I crawled into the new car of my sister 's with presents in hand and tears slid down my face. I tried to rationalize how silly I was being. People were hungry. People were cold but all I could think about is my little boy who already had it pretty hard with Mama working all the time. The drive was slow going and as I hurridly walked up the steps to my apartment I was just glad to be done with the stress. I put my arm around my son as we took off our cold and wet coats and told him to go get in his pajamas and we would open our presents from Grandaddy and them tomorrow, He obediently went into the bathroom and changed clothes, Tears were being held back as I felt so helpless. I looked at my Christmas tree and saw no presents there, except 4 that we received. My son exited the bathroom and walked to the window and looked below where the car usually sat and said, "Mama Santa Claus isn't coming tonight is he"? I for the first time said, " I just don't know". Probably not, son." Weather is very bad. The lights were flickering and I said, Hey let's just head on to bed and enjoy our time tonight, and I read him a story. He ran from his room as I crawled into bed and crawled in with me. He said, I love you Mama. It don't matter".
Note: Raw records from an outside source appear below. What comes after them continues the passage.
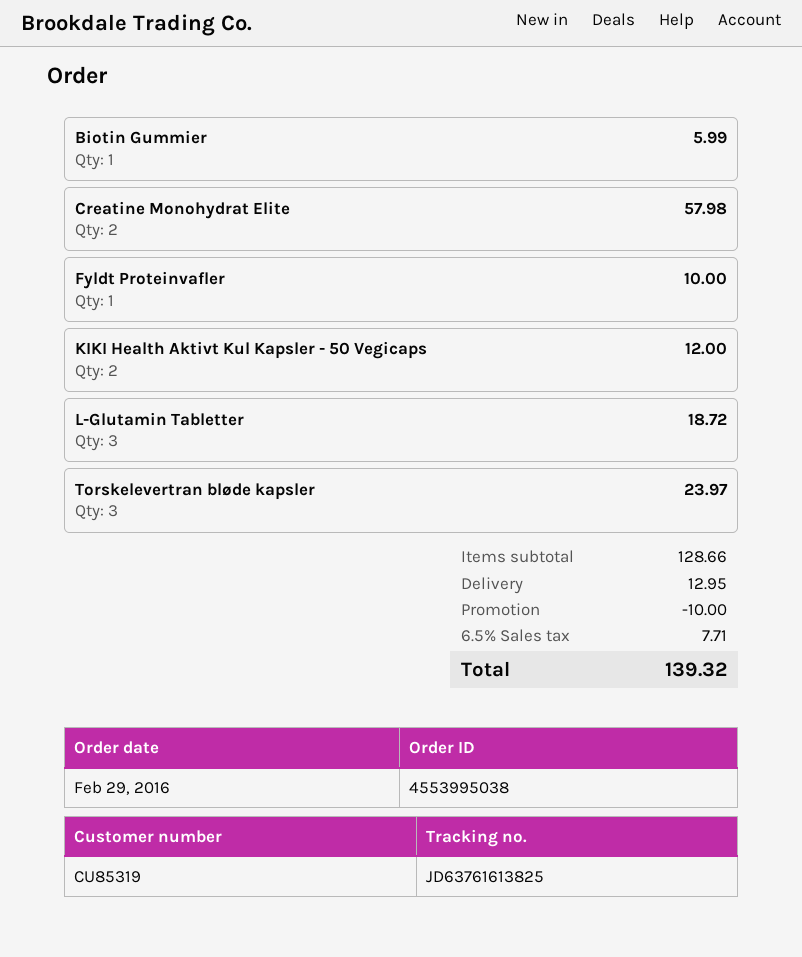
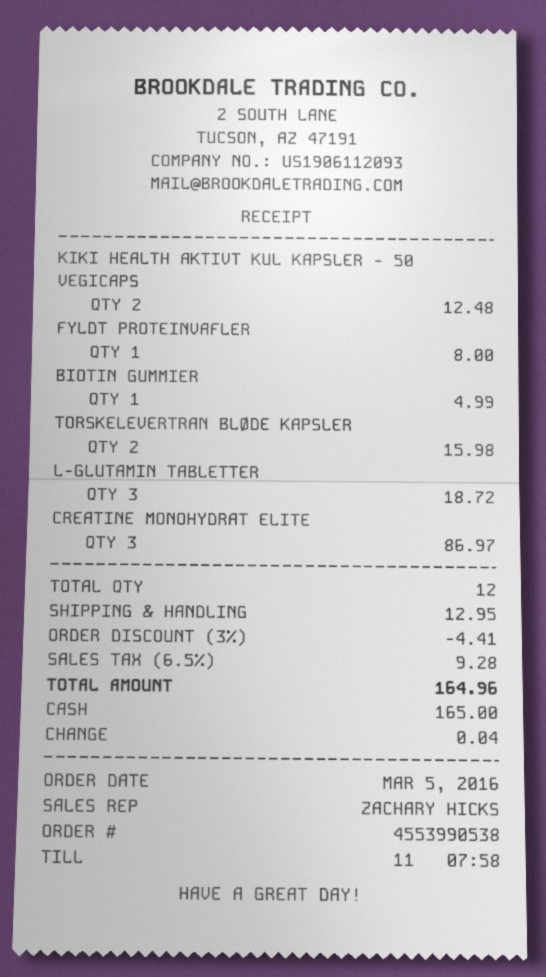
order number: 4553995038 -> 4553990538
order date: 2016-02-29 -> 2016-03-05
Biotin Gummier: 1 for 5.99 -> 1 for 4.99
Creatine Monohydrat Elite: 2 for 57.98 -> 3 for 86.97
Fyldt Proteinvafler: 1 for 10.00 -> 1 for 8.00
KIKI Health Aktivt Kul Kapsler - 50 Vegicaps: 2 for 12.00 -> 2 for 12.48
Torskelevertran bløde kapsler: 3 for 23.97 -> 2 for 15.98
discount: 10.00 -> 4.41
tax: 6.5% = 7.71 -> 6.5% = 9.28
total: 139.32 -> 164.96

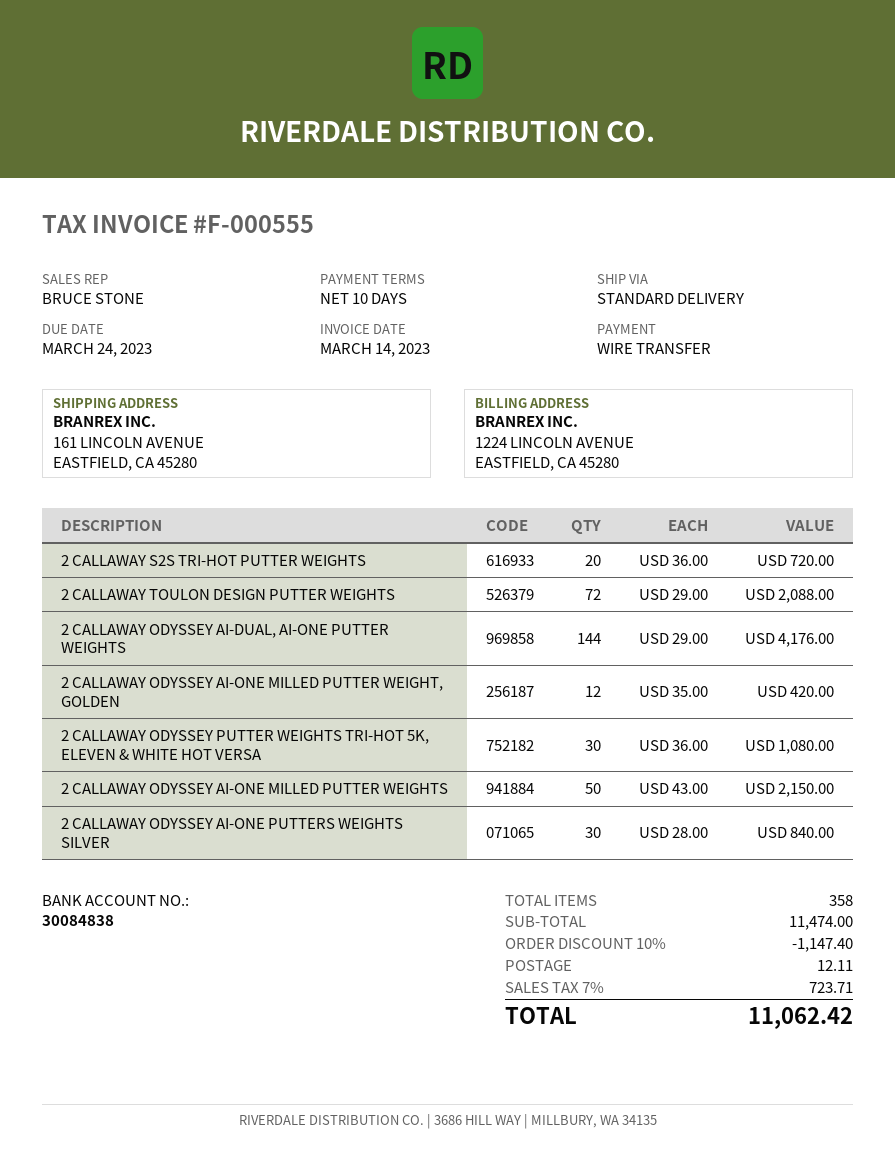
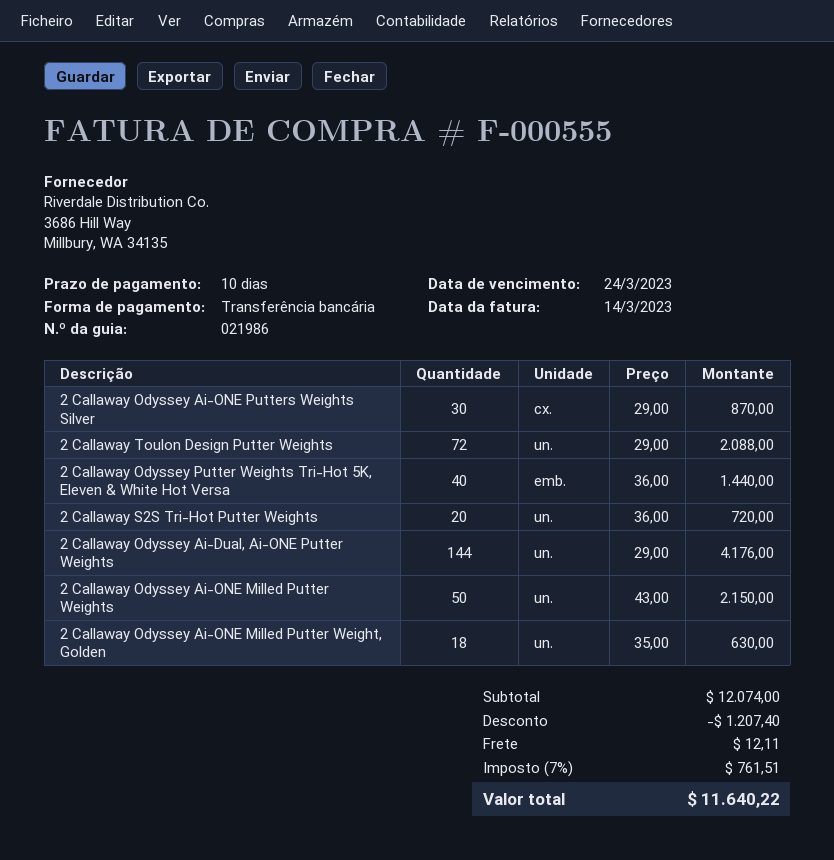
2 CALLAWAY ODYSSEY AI-ONE MILLED PUTTER WEIGHT, GOLDEN: 12 x 35.00 = 420.00 -> 18 x 35.00 = 630.00
2 CALLAWAY ODYSSEY PUTTER WEIGHTS TRI-HOT 5K, ELEVEN & WHITE HOT VERSA: 30 x 36.00 = 1080.00 -> 40 x 36.00 = 1440.00
2 CALLAWAY ODYSSEY AI-ONE PUTTERS WEIGHTS SILVER: 30 x 28.00 = 840.00 -> 30 x 29.00 = 870.00
subtotal: 11474.00 -> 12074.00
discount: 1147.40 -> 1207.40
tax: 7% = 723.71 -> 7% = 761.51
total: 11062.42 -> 11640.22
I sang him a song that became mine and his song called You and Me against the World.
by Helen Reddy. I still tear up when I hear it.
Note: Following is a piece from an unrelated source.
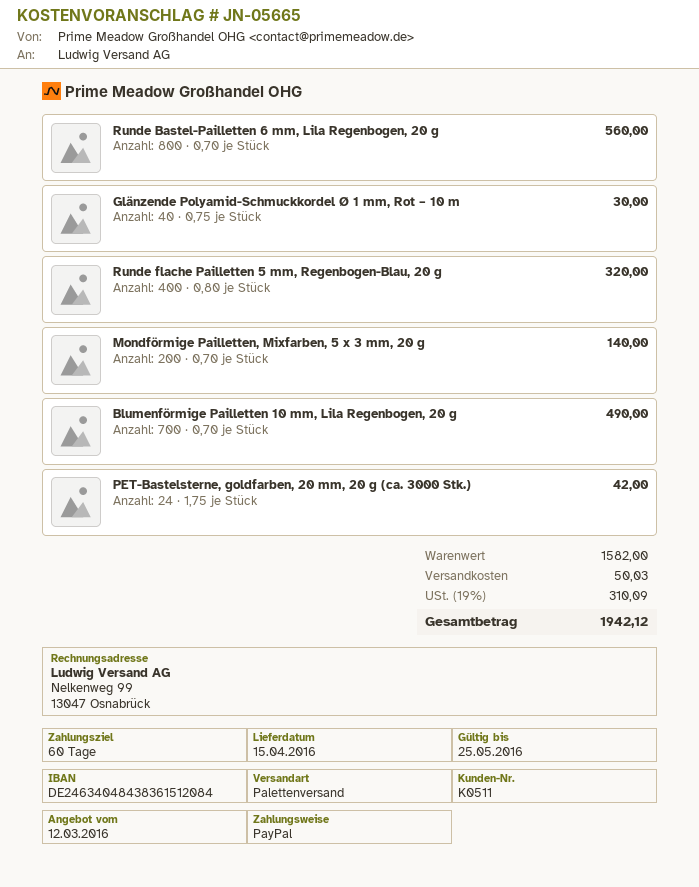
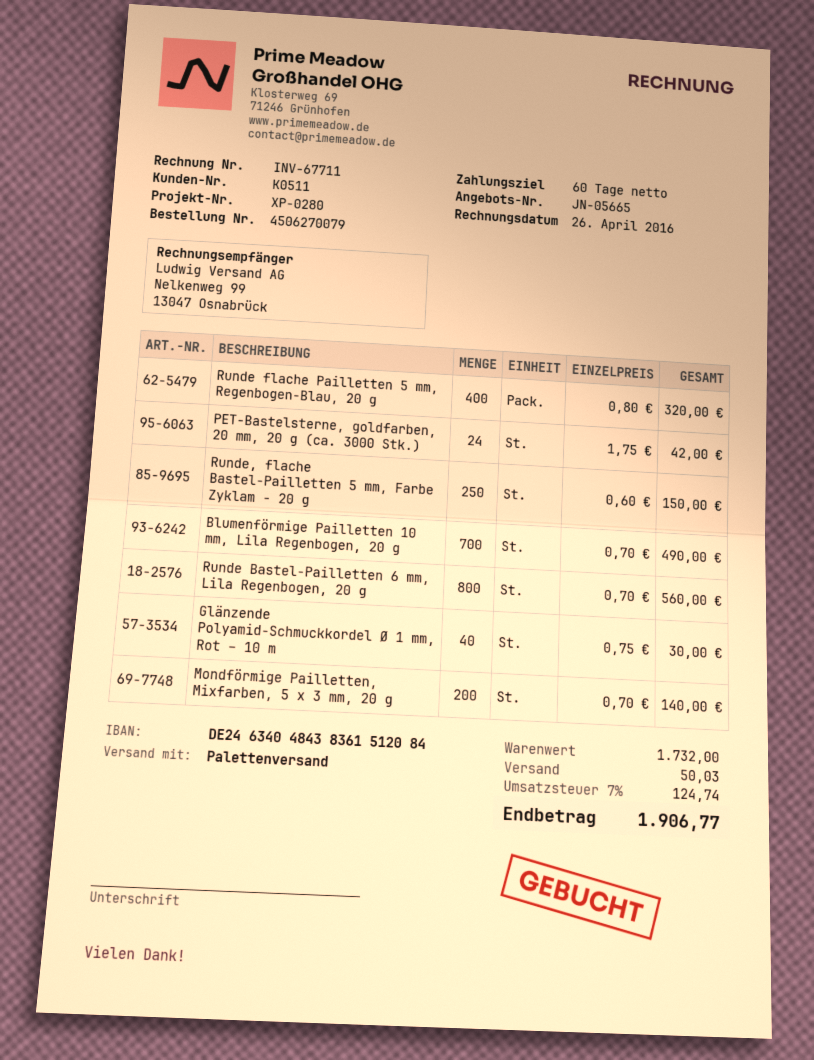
Runde, flache Bastel-Pailletten 5 mm, Farbe Zyklam - 20 g: none -> 250 x 0.60 = 150.00
subtotal: 1582.00 -> 1732.00
tax: 19% = 310.09 -> 7% = 124.74
total: 1942.12 -> 1906.77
I dozed off as I heard the pellets of ice hitting the windows. I was warm. I said a small prayer, " God please..please...somehow let my baby have his Christmas". The doors were locked and the wind blew cold but at about 4 AM I was awken to a song I was familiar with. I heard I'ts a Small World playing. I jumped up out of bed and closed the door behind me to see through my sleepy eyes my younger sister stooped under the tree setting up the very last toy. She had put I'ts a Small world on the little record player I had bought and the tree was covered with presents underneath including the pin ball machine. She put her finger to her lips and said shush. I felt like a a kid and Christmas miracle had bestowed me as I saw my beautiful younger sister all the way from Mississippi being Santa. I had not seen her in over a year. She and her husband had a van that they had driven in from Mississippi and had stopped by Daddy's at about midnight as they were going to surprise him and all of us for Christmas and he gave her the keys to car and house and told her to help. She was delighted to. Amazing how someone 400 miles was anxious to help..and not quite so anxious was the 4 mile up the road ones. I hugged her so big and now I was really crying. She explained that there was about an inch of ice that they fought and the car would have to have an altenator and they just gathered Santa presents including the ones from Mother's. I did not have a phone so they just did it. The pin ball machine was functional and assembled. As she hugged me bye and said she would see me tomorrow I hugged she and her husband. I was bowled over.
Christmas morning my son got up and walked into the living room and yelled so loud it would have waken the dead and the immediately ran to the window to see no car outside. My son believed in Santa Claus two more years after that. I will never ever forget my Christmas that year and the beauty I saw in my sister after traveling all those miles in the ice. I will never forget.
Merry Christmas and don't stop beleiving in Santa Claus. You never know.